◆ **Extracted data entries**

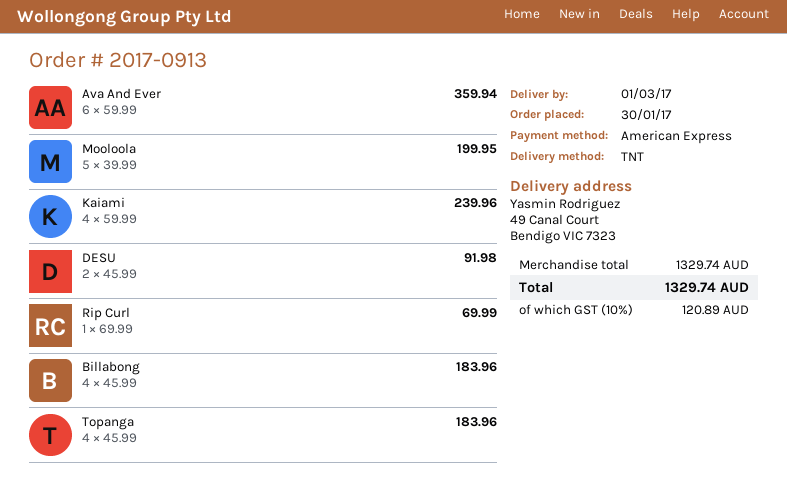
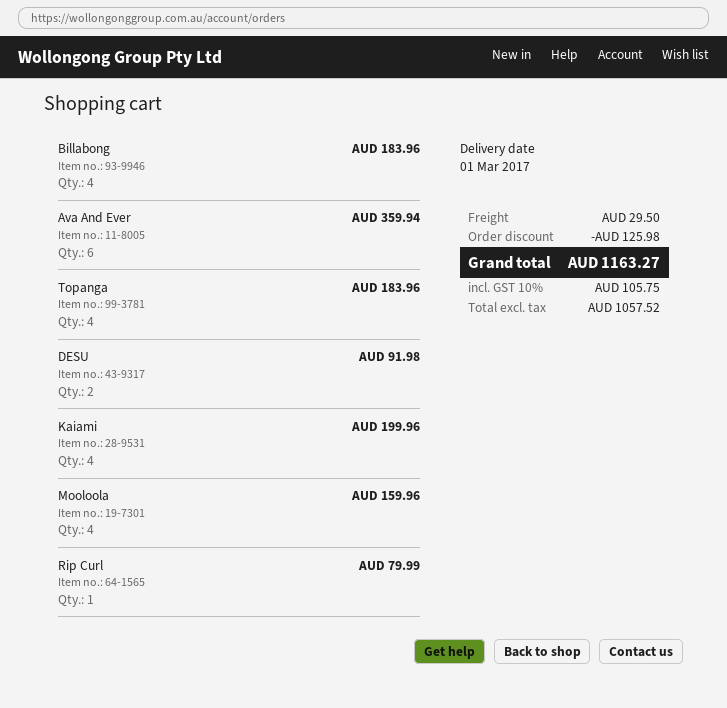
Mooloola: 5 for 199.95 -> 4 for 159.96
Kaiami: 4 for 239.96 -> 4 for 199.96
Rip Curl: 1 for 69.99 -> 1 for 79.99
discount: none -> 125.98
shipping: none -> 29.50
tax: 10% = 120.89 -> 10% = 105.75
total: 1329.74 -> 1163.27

◆ **TASK DIRECTIONS**
Wherever "none" turns up in the records, copy the whole line.

◆ **TASK ANSWER**
discount: none -> 125.98
shipping: none -> 29.50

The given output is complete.